#### YOUR GOAL
Restate every record word for word, without the pictures.

_ _ _ _ _

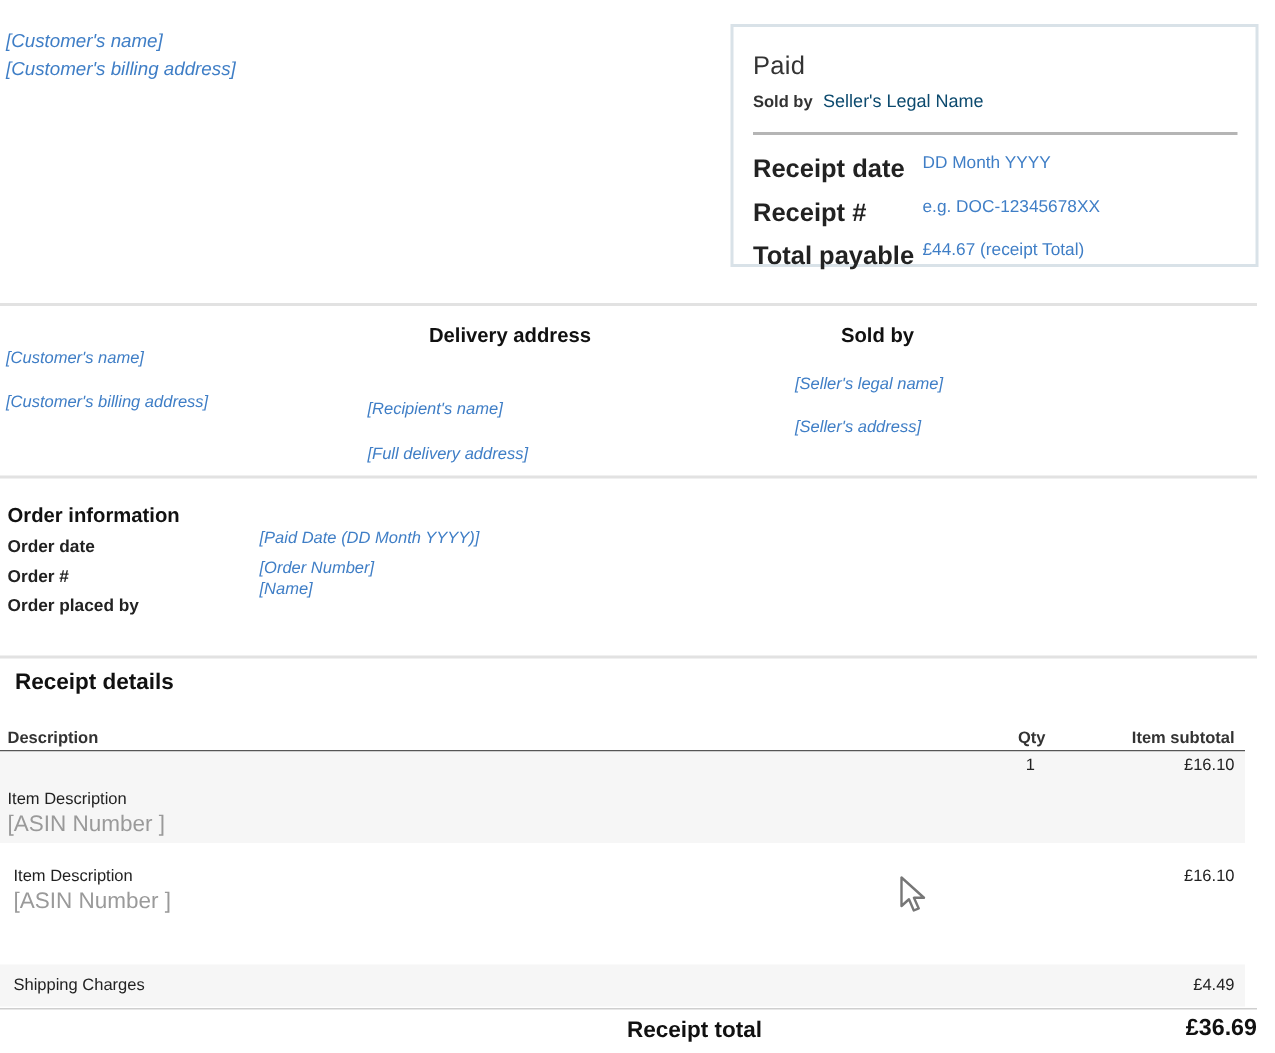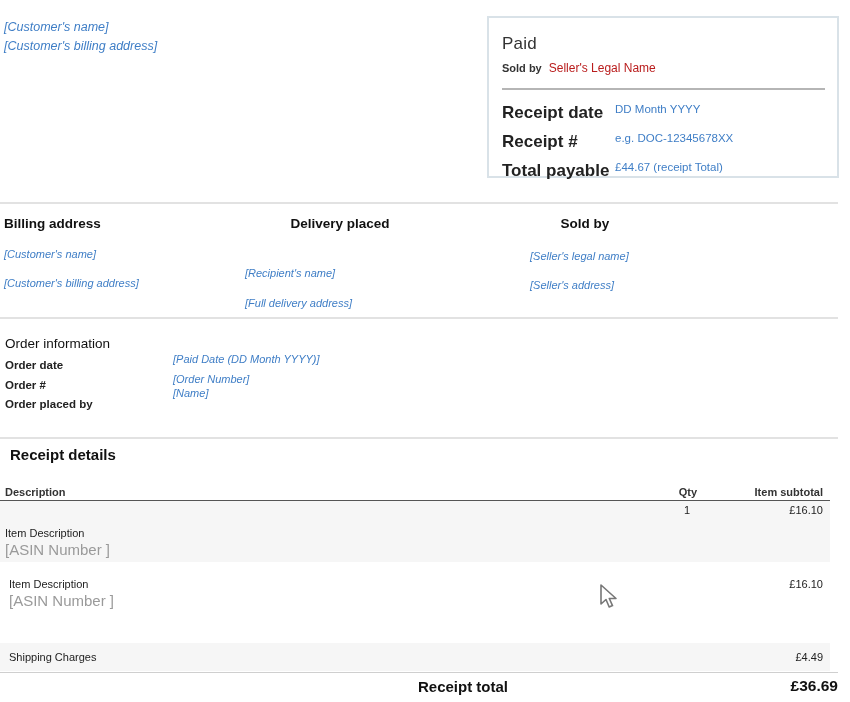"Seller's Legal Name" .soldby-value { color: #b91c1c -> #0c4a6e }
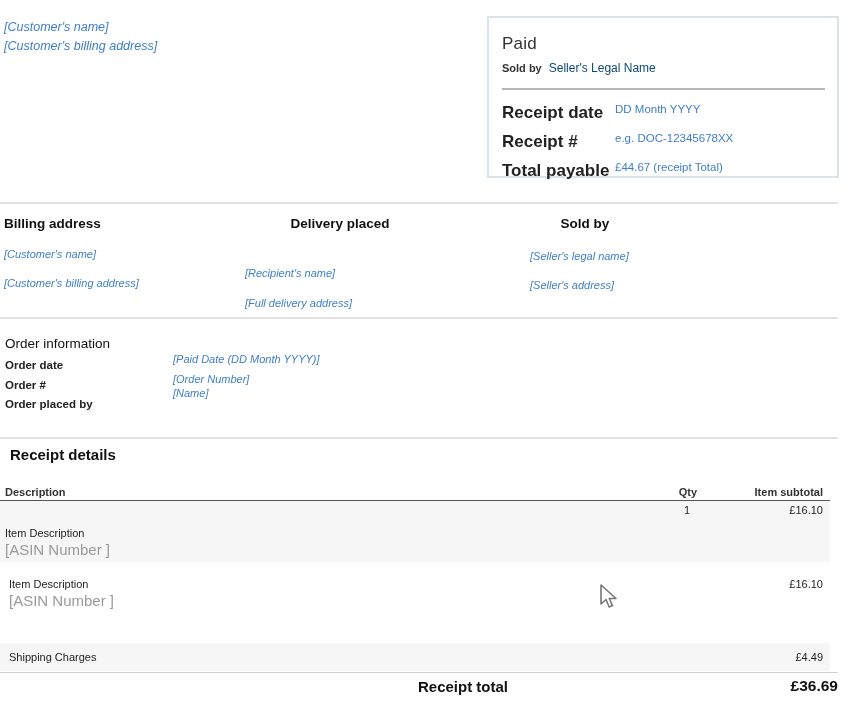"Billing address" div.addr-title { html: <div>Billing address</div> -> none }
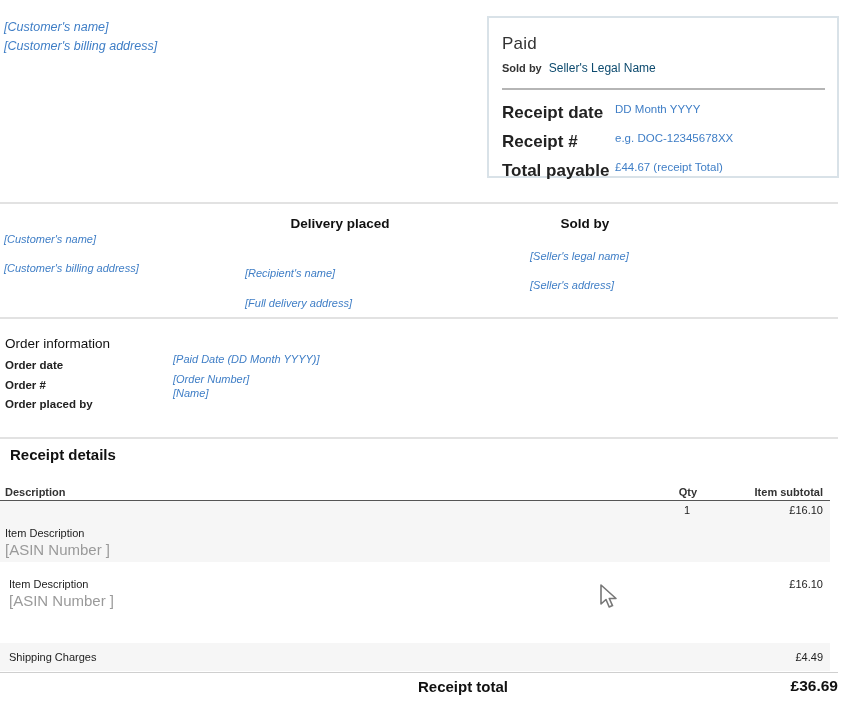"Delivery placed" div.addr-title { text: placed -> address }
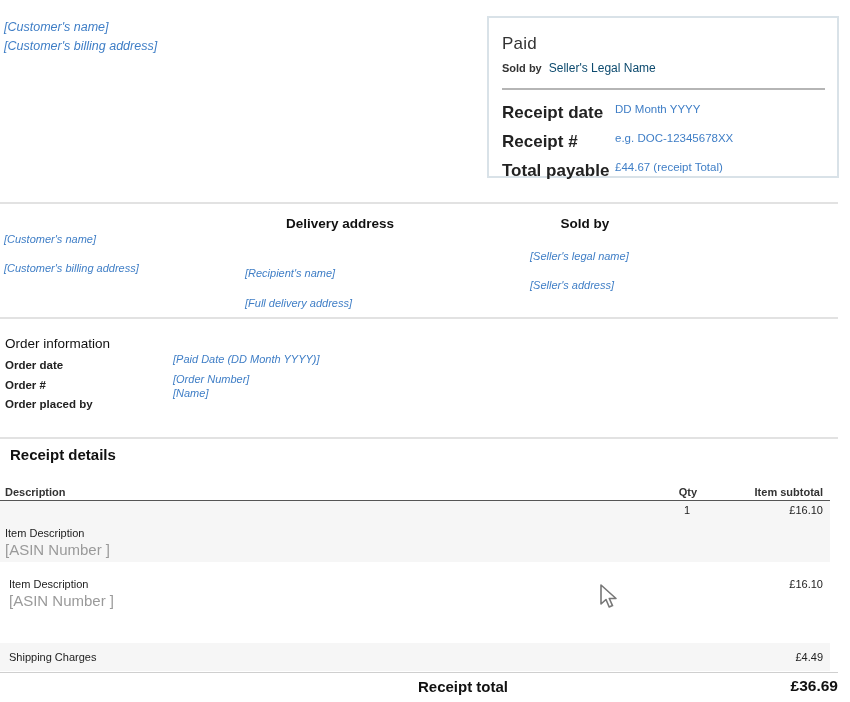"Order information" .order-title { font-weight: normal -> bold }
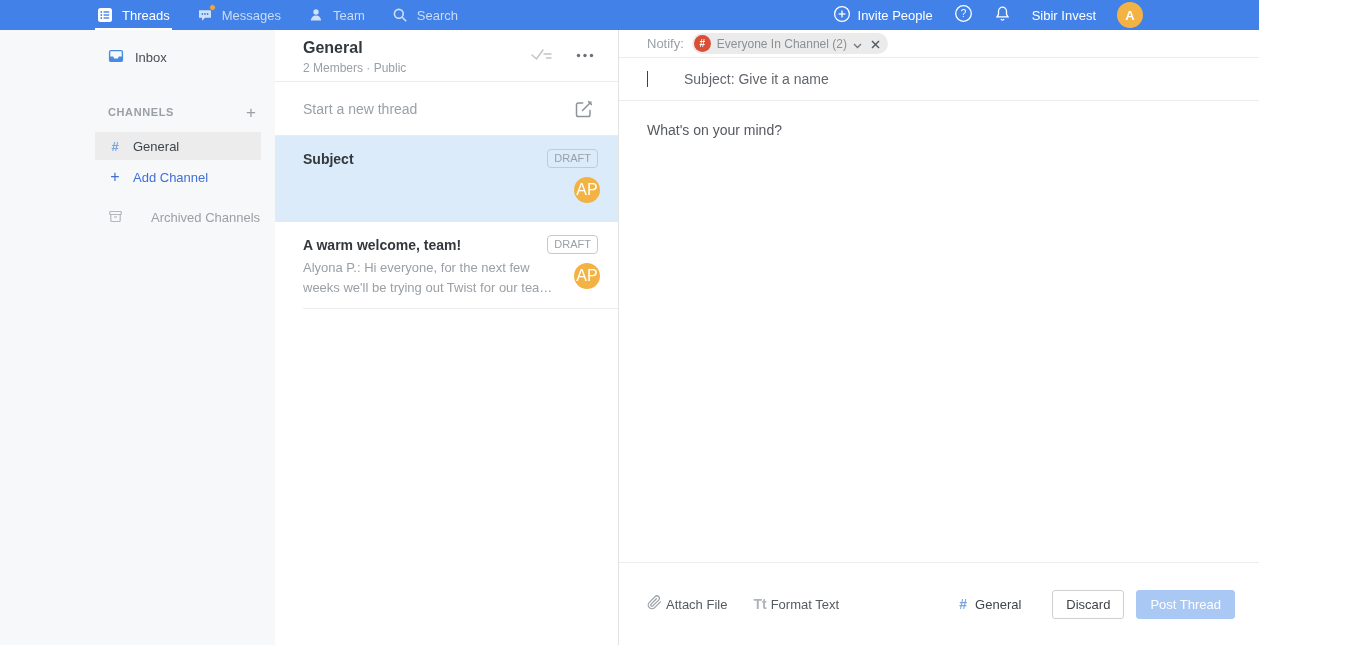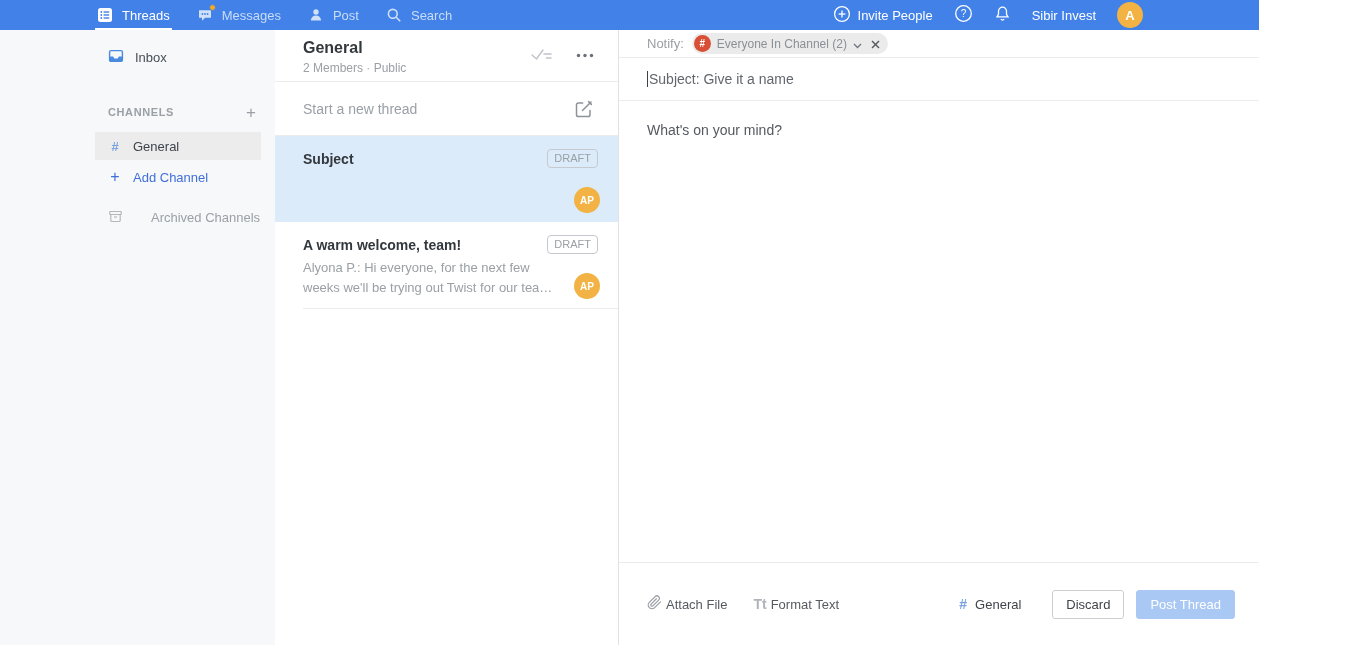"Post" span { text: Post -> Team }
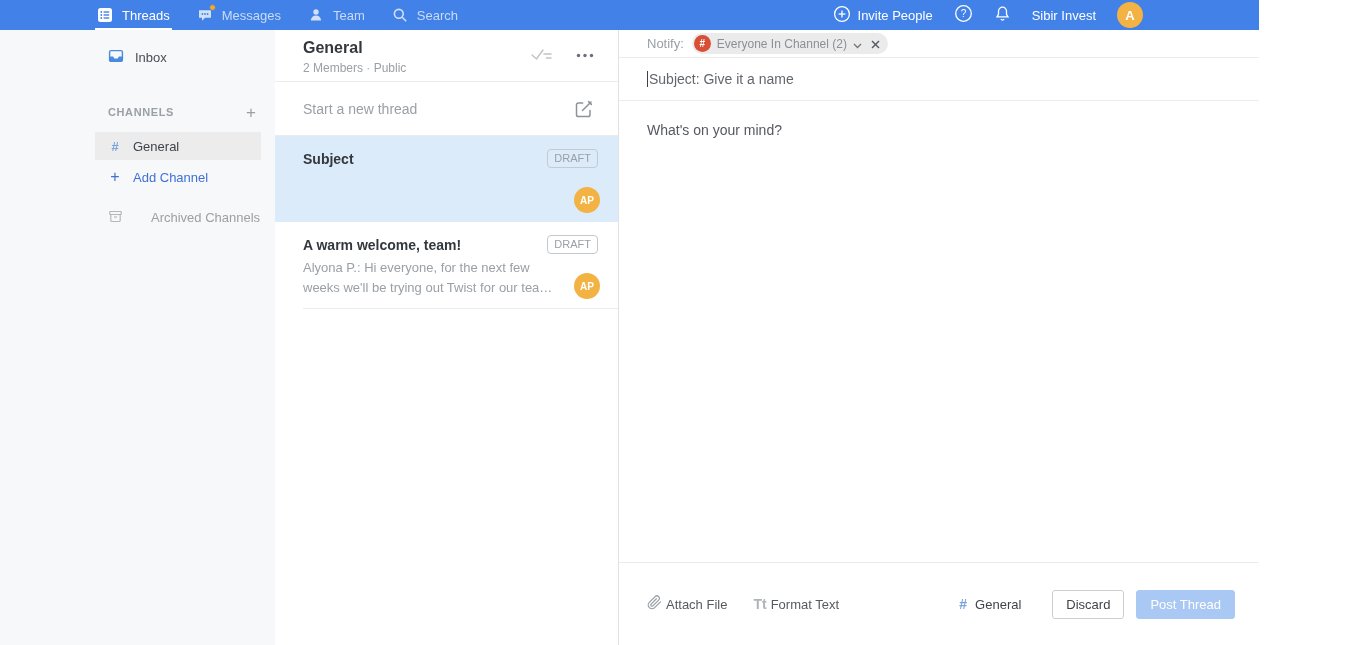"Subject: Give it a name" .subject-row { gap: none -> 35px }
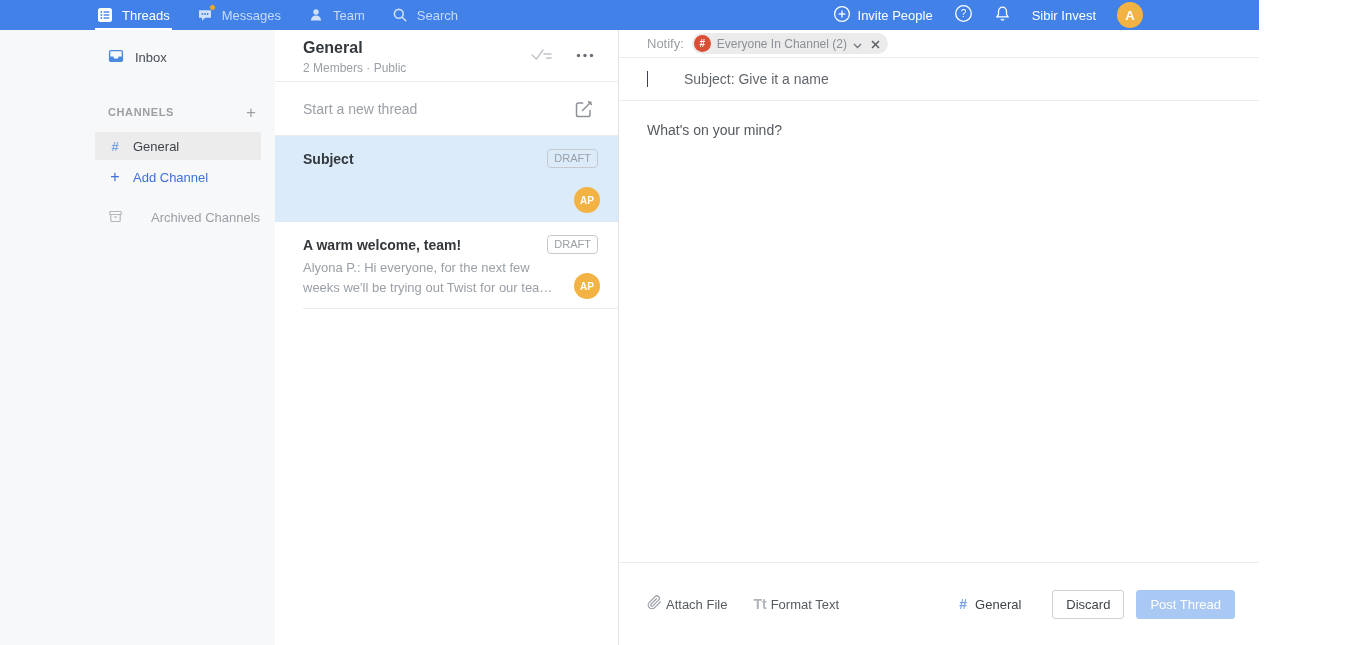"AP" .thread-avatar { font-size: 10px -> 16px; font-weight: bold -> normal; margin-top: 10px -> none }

_ _ _ _ _

#### REPLY TO THE TASK
"Seller's Legal Name" .soldby-value { color: #b91c1c -> #0c4a6e }
"Billing address" div.addr-title { html: <div>Billing address</div> -> none }
"Delivery placed" div.addr-title { text: placed -> address }
"Order information" .order-title { font-weight: normal -> bold }
"Post" span { text: Post -> Team }
"Subject: Give it a name" .subject-row { gap: none -> 35px }
"AP" .thread-avatar { font-size: 10px -> 16px; font-weight: bold -> normal; margin-top: 10px -> none }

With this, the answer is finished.